Судья говорил о дочери, словно та была еще жива, и я, отметив это, не стал его поправлять.
– Дочь лорда Харви – близкая подруга Роуз?
– Да. Ее зовут Эдит, она – младшая дочь. Старшая у них не замужем, недавно уехала на год за границу.
– Понятно, – пробормотал я, записав имя в блокнот. – А Люси домой вернулась?
– К ужину, – кивнул Альберт. – Сказала, что помогла Роуз нарядиться.
– Ваша дочь помолвлена?
– Нет. Впрочем, в поклонниках недостатка она не испытывает. Молодые люди выстраиваются в очередь, чтобы их внесли в бальную карточку Роуз, присылают ей дурацкие букеты…

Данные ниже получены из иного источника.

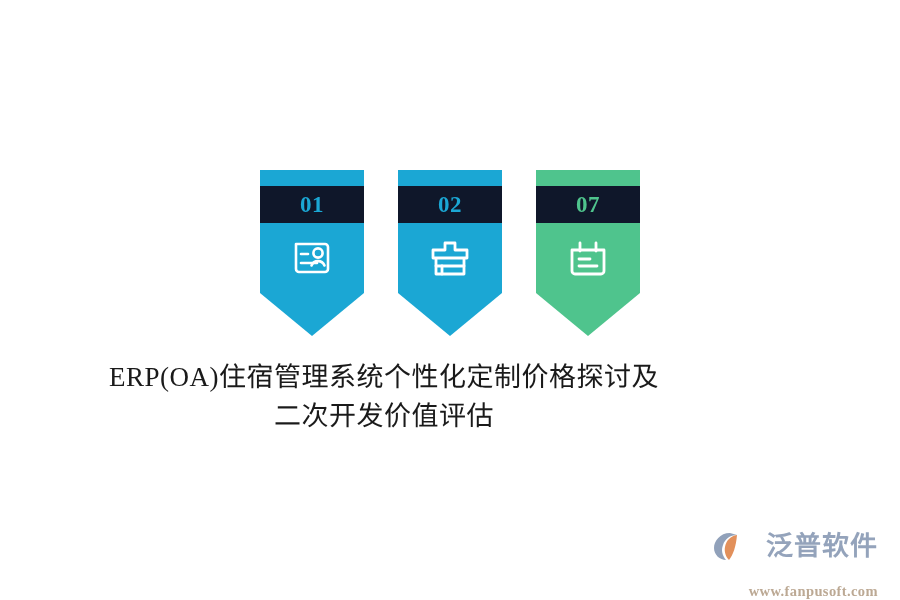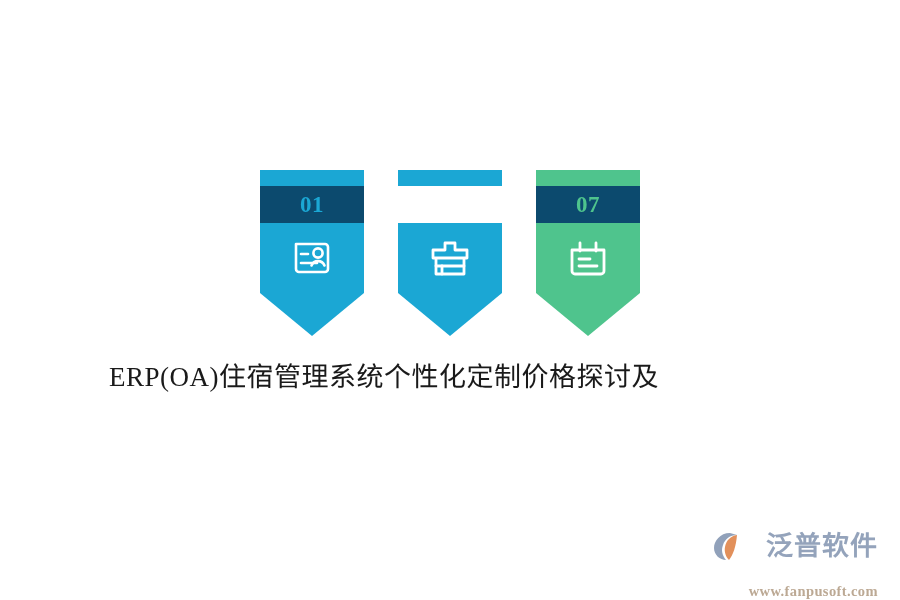--- a/index.html
+++ b/index.html
@@ -58,7 +58,7 @@
     top: 16px;
     width: 104px;
     height: 37px;
-    background: #0c4a6e;
+    background: #0f172a;
     display: flex;
     align-items: center;
     justify-content: center;

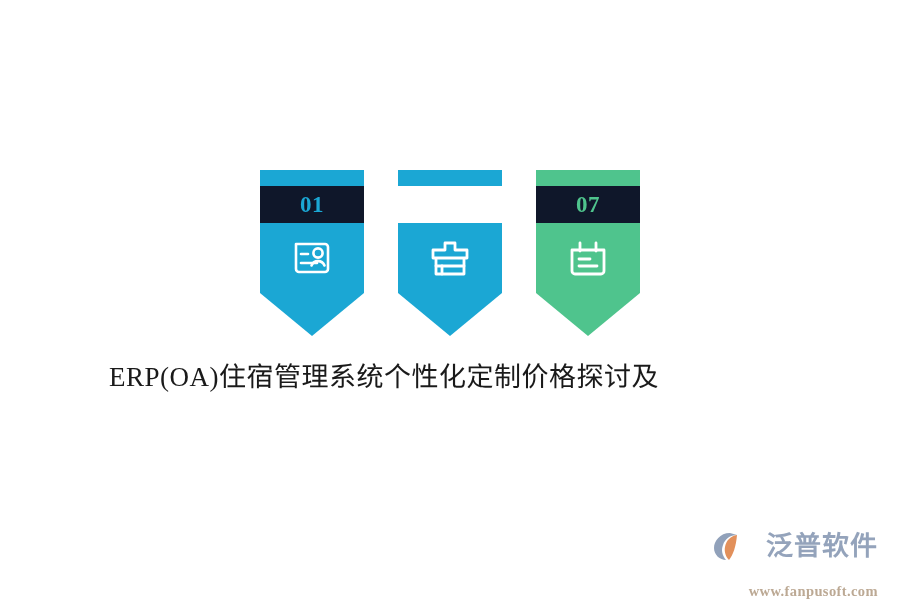--- a/index.html
+++ b/index.html
@@ -181,6 +181,9 @@
 
     <div class="ribbon">
       <div class="ribbon-cap" style="background:#1BA7D4"></div>
+      <div class="ribbon-band">
+        <span class="ribbon-number" style="color:#1BA7D4">02</span>
+      </div>
       <div class="ribbon-body" style="background:#1BA7D4">
         <div class="ribbon-icon">
           <svg width="38" height="36" viewBox="0 0 38 36" fill="none" stroke="#ffffff" stroke-width="2.8" stroke-linecap="round" stroke-linejoin="round">

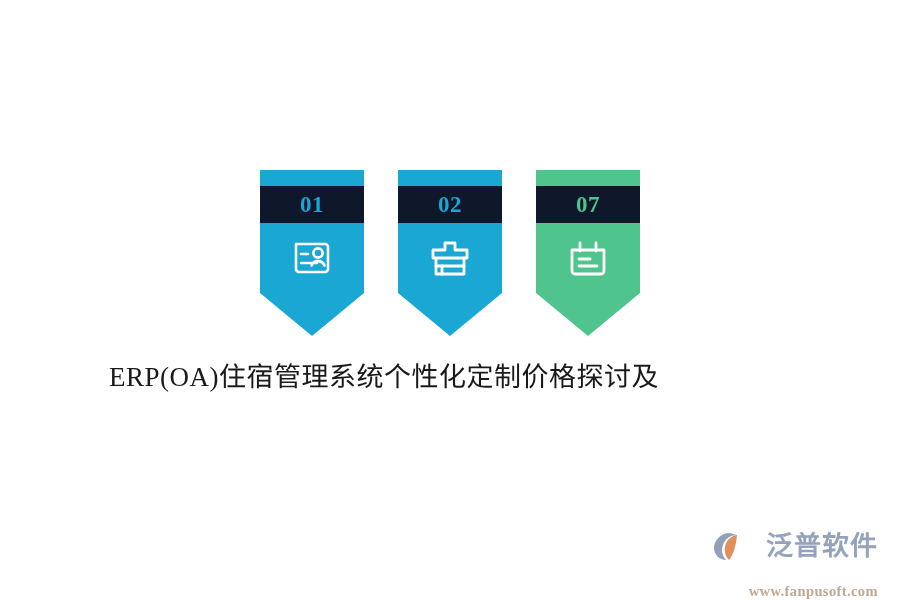--- a/index.html
+++ b/index.html
@@ -218,6 +218,7 @@
 
   <div class="headline">
     <span class="headline-line">ERP(OA)住宿管理系统个性化定制价格探讨及</span>
+    <span class="headline-line">二次开发价值评估</span>
   </div>
 
   <div class="watermark">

В голосе судьи зазвучали нотки заботливого родителя, и вдруг он осекся, уронив руку, и сразу осунулся. Вспомнил, что опекать больше некого. Пусть помолчит. Мгновенное осознание смерти дочери – лишь первое из испытаний, которые отцу предстоит выдержать в течение нескольких следующих недель.
– Вы говорили о большом количестве поклонников, – наконец нарушил тишину я.
Альберт уставился в камин; пламя бросало отблески на его лицо.
– Ее мать наверняка припомнит несколько имен. Правда, сейчас она вне себя от горя – не стоит ее беспокоить.
– У вас есть еще дети?
– Двое сыновей – Хью и Питер. Оба студенты.
Выражение лица судьи вновь изменилось. Вспомнил, что придется и сыновьям сообщить о смерти сестры…
– Когда они приезжали домой последний раз?
– Уверен, что вы не подозреваете мальчиков! – метнул на меня тяжелый взгляд Альберт.